About this exercise » Pick out the lines below with "none" and list them.

Difference listings:
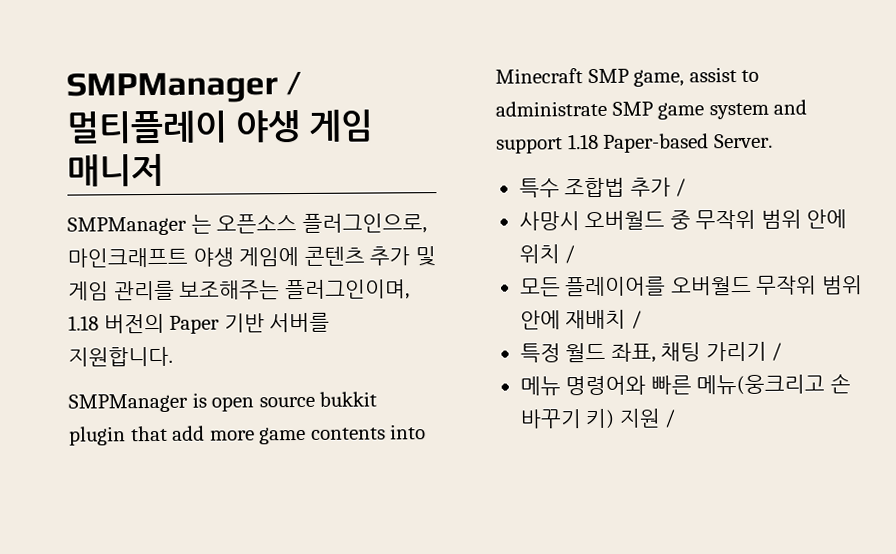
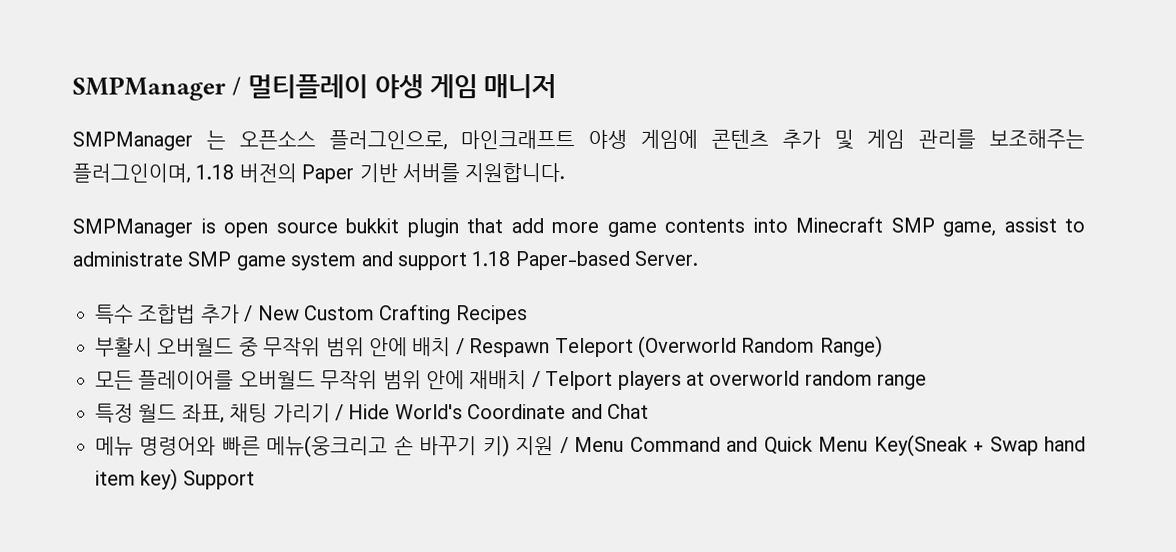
[518,211,580,231] // 사망시 -> [257,304,528,325] [95,337,153,357] New Custom Crafting Recipes // 부활시
[518,244,576,264] 위치 / -> [412,335,883,358] 배치 / Respawn Teleport (Overworld Random Range)
(642, 319) none -> [545,370,928,391] Telport players at overworld random range
(783, 351) none -> [348,403,649,420] Hide World's Coordinate and Chat
(677, 418) none -> [574,434,1087,457] [95,468,255,491] Menu Command and Quick Menu Key(Sneak + Swap hand item key) Support

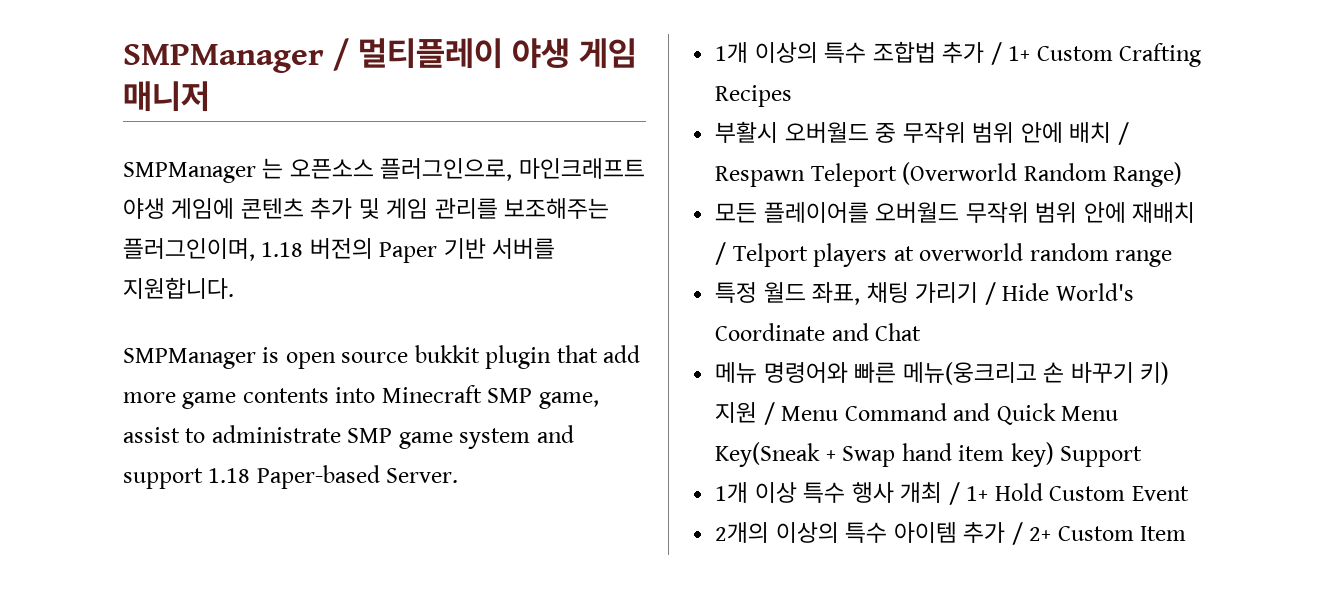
(699, 258) none -> [715,42,818,63] 1개 이상의
[257,305,300,321] New -> [1008,46,1031,61] 1+
(255, 480) none -> [715,482,1189,505] [715,522,1187,545] // 1개 이상 특수 행사 개최 / 1+ Hold Custom Event // 2개의 이상의 특수 아이템 추가 / 2+ Custom Item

Exercise answer »
(642, 319) none -> [545,370,928,391] Telport players at overworld random range
(783, 351) none -> [348,403,649,420] Hide World's Coordinate and Chat
(677, 418) none -> [574,434,1087,457] [95,468,255,491] Menu Command and Quick Menu Key(Sneak + Swap hand item key) Support
(699, 258) none -> [715,42,818,63] 1개 이상의
(255, 480) none -> [715,482,1189,505] [715,522,1187,545] // 1개 이상 특수 행사 개최 / 1+ Hold Custom Event // 2개의 이상의 특수 아이템 추가 / 2+ Custom Item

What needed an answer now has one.